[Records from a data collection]
___

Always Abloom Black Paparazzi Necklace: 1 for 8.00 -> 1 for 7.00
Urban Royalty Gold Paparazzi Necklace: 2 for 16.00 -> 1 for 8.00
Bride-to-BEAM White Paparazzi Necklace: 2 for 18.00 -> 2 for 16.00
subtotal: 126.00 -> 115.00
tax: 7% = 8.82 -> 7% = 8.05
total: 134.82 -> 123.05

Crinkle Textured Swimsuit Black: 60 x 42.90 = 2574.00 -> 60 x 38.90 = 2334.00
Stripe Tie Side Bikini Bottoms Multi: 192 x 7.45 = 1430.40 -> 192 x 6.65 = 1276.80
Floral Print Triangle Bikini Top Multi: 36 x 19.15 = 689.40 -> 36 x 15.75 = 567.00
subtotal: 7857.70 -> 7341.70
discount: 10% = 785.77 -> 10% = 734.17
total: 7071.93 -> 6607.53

___

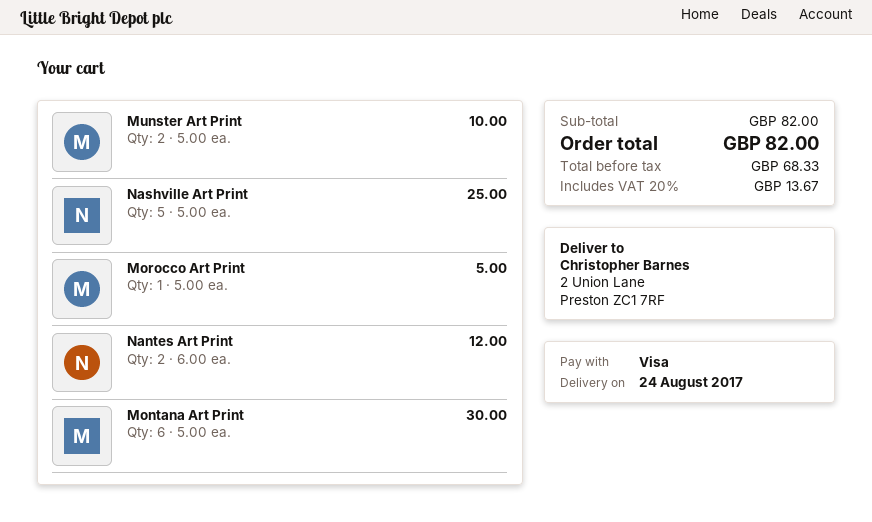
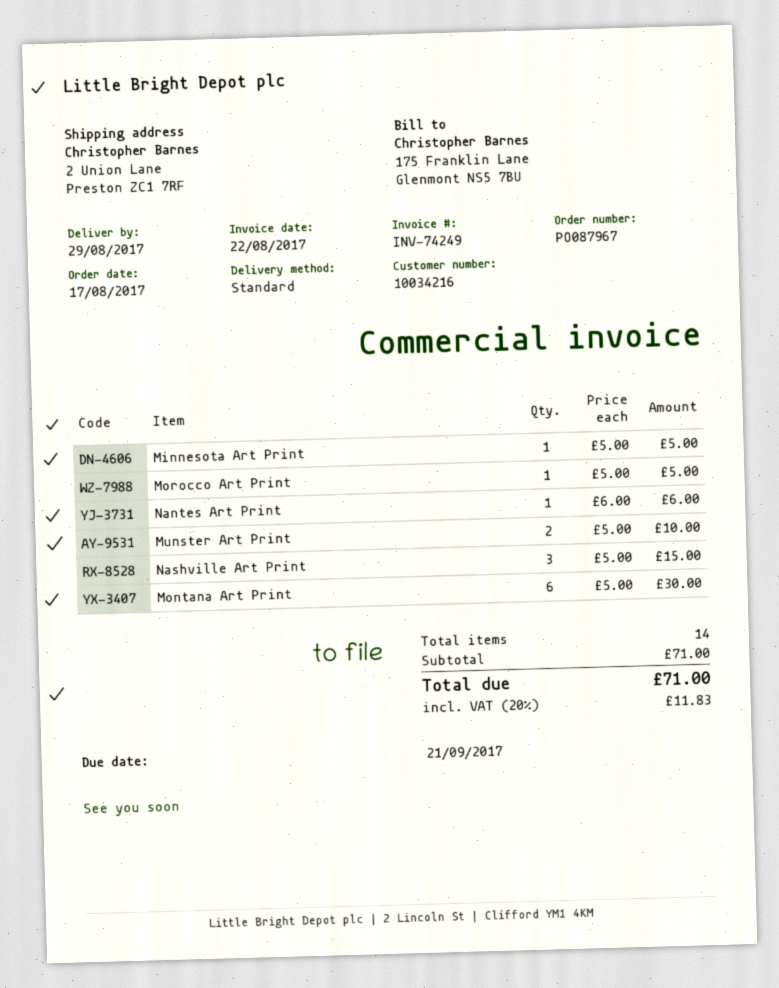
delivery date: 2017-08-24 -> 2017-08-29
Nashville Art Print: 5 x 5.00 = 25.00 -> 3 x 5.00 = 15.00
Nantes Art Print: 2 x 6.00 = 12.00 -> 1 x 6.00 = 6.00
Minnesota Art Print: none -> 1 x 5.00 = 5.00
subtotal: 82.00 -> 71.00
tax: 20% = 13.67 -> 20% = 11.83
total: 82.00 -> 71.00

___

> WORK INSTRUCTION:
Transcribe the records above exactly, beginning at the line that contains "Urban Royalty Gold" and ending with the line that contains "total: 7071.93 -> 6607.53", both included, and nothing else.

> SOLVED EXERCISE:
Urban Royalty Gold Paparazzi Necklace: 2 for 16.00 -> 1 for 8.00
Bride-to-BEAM White Paparazzi Necklace: 2 for 18.00 -> 2 for 16.00
subtotal: 126.00 -> 115.00
tax: 7% = 8.82 -> 7% = 8.05
total: 134.82 -> 123.05

Crinkle Textured Swimsuit Black: 60 x 42.90 = 2574.00 -> 60 x 38.90 = 2334.00
Stripe Tie Side Bikini Bottoms Multi: 192 x 7.45 = 1430.40 -> 192 x 6.65 = 1276.80
Floral Print Triangle Bikini Top Multi: 36 x 19.15 = 689.40 -> 36 x 15.75 = 567.00
subtotal: 7857.70 -> 7341.70
discount: 10% = 785.77 -> 10% = 734.17
total: 7071.93 -> 6607.53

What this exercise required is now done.